Filter these entries, keeping only lines that hold the word "class".

*** Begin section ***

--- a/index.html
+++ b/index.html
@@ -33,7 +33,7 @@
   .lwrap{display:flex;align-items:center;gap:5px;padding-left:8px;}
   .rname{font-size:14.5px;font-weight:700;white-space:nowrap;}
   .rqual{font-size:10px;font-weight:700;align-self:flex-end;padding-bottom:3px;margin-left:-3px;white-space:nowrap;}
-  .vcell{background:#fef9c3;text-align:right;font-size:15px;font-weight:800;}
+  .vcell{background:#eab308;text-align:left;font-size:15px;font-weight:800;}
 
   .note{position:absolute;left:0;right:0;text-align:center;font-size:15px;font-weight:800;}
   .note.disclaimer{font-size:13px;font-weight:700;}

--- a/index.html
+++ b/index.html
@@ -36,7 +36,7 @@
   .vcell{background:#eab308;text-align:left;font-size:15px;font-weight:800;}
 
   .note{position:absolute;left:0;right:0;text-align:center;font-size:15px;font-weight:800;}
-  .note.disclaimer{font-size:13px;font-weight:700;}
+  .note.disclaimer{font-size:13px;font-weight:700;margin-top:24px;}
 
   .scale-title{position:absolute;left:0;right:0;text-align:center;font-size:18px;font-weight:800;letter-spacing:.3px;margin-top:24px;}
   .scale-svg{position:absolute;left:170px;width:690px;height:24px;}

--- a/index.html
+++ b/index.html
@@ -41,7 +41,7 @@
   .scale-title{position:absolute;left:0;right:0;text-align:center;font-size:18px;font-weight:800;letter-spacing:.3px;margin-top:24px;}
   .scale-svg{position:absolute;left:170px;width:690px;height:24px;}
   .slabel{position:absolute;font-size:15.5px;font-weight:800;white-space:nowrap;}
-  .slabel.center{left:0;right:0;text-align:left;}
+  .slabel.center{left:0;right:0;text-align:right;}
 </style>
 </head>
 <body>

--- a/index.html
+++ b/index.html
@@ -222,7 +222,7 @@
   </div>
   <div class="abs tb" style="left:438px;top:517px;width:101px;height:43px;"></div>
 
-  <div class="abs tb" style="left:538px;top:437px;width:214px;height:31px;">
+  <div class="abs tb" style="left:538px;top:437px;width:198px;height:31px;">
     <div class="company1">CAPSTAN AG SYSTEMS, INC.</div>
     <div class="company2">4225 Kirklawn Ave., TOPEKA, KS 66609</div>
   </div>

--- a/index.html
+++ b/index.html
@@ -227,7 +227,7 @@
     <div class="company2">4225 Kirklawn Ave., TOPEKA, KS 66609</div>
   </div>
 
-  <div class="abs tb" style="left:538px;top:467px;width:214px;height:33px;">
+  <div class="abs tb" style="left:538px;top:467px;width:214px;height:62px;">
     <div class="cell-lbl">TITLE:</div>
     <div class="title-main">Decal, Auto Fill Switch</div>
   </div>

*** End section ***

• **RESPONSE BELOW**:
   <div class="abs tb" style="left:438px;top:517px;width:101px;height:43px;"></div>
-  <div class="abs tb" style="left:538px;top:437px;width:214px;height:31px;">
+  <div class="abs tb" style="left:538px;top:437px;width:198px;height:31px;">
     <div class="company1">CAPSTAN AG SYSTEMS, INC.</div>
     <div class="company2">4225 Kirklawn Ave., TOPEKA, KS 66609</div>
     <div class="company2">4225 Kirklawn Ave., TOPEKA, KS 66609</div>
-  <div class="abs tb" style="left:538px;top:467px;width:214px;height:33px;">
+  <div class="abs tb" style="left:538px;top:467px;width:214px;height:62px;">
     <div class="cell-lbl">TITLE:</div>
     <div class="title-main">Decal, Auto Fill Switch</div>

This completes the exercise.